Find every line in the records below that holds the word "example", and copy each one.

[INPUT RECORDS — start]

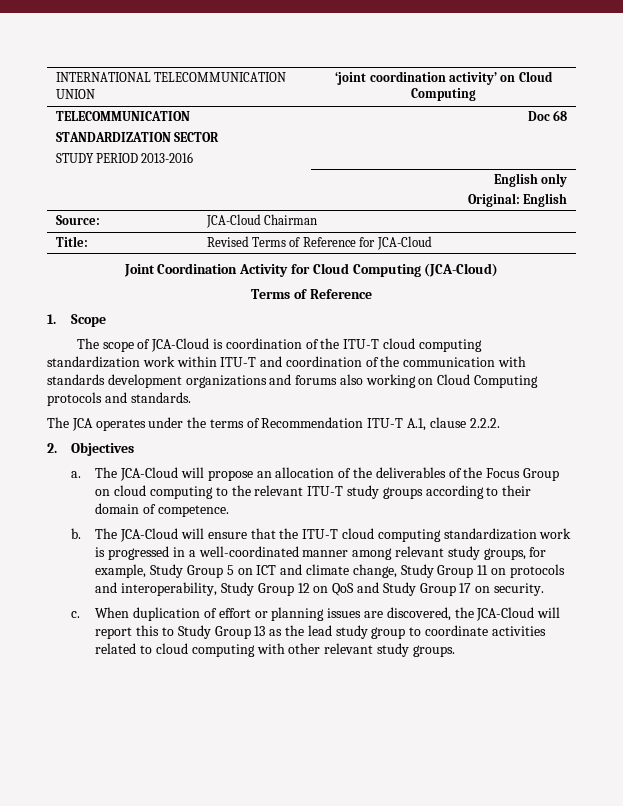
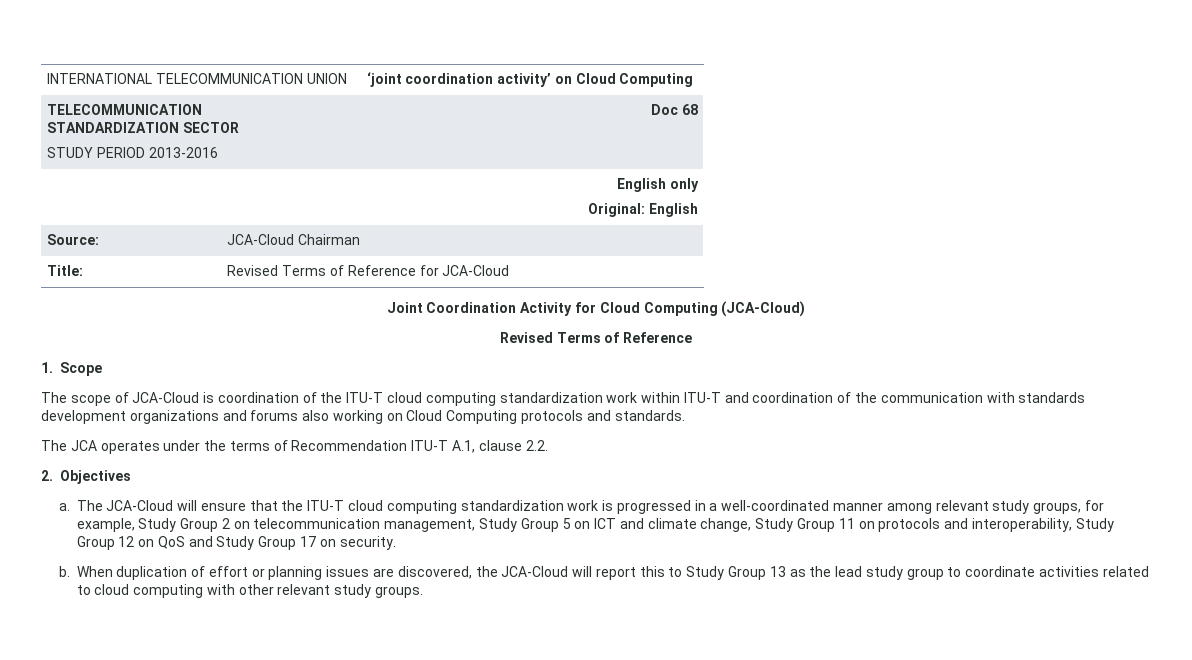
  Joint Coordination Activity for Cloud Computing (JCA-Cloud)
- Terms of Reference
+ Revised Terms of Reference
- The JCA operates under the terms of Recommendation ITU-T A.1, clause 2.2.2.
+ The JCA operates under the terms of Recommendation ITU-T A.1, clause 2.2.
- The JCA-Cloud will propose an allocation of the deliverables of the Focus Group on cloud computing to the relevant ITU-T study groups according to their domain of competence.
- b. The JCA-Cloud will ensure that the ITU-T cloud computing standardization work is progressed in a well-coordinated manner among relevant study groups, for example, Study Group 5 on ICT and climate change, Study Group 11 on protocols and interoperability, Study Group 12 on QoS and Study Group 17 on security.
+ The JCA-Cloud will ensure that the ITU-T cloud computing standardization work is progressed in a well-coordinated manner among relevant study groups, for example, Study Group 2 on telecommunication management, Study Group 5 on ICT and climate change, Study Group 11 on protocols and interoperability, Study Group 12 on QoS and Study Group 17 on security.
- c.
+ b.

[INPUT RECORDS — finish]

→ **ANSWER TO THE PROBLEM**:
- b. The JCA-Cloud will ensure that the ITU-T cloud computing standardization work is progressed in a well-coordinated manner among relevant study groups, for example, Study Group 5 on ICT and climate change, Study Group 11 on protocols and interoperability, Study Group 12 on QoS and Study Group 17 on security.
+ The JCA-Cloud will ensure that the ITU-T cloud computing standardization work is progressed in a well-coordinated manner among relevant study groups, for example, Study Group 2 on telecommunication management, Study Group 5 on ICT and climate change, Study Group 11 on protocols and interoperability, Study Group 12 on QoS and Study Group 17 on security.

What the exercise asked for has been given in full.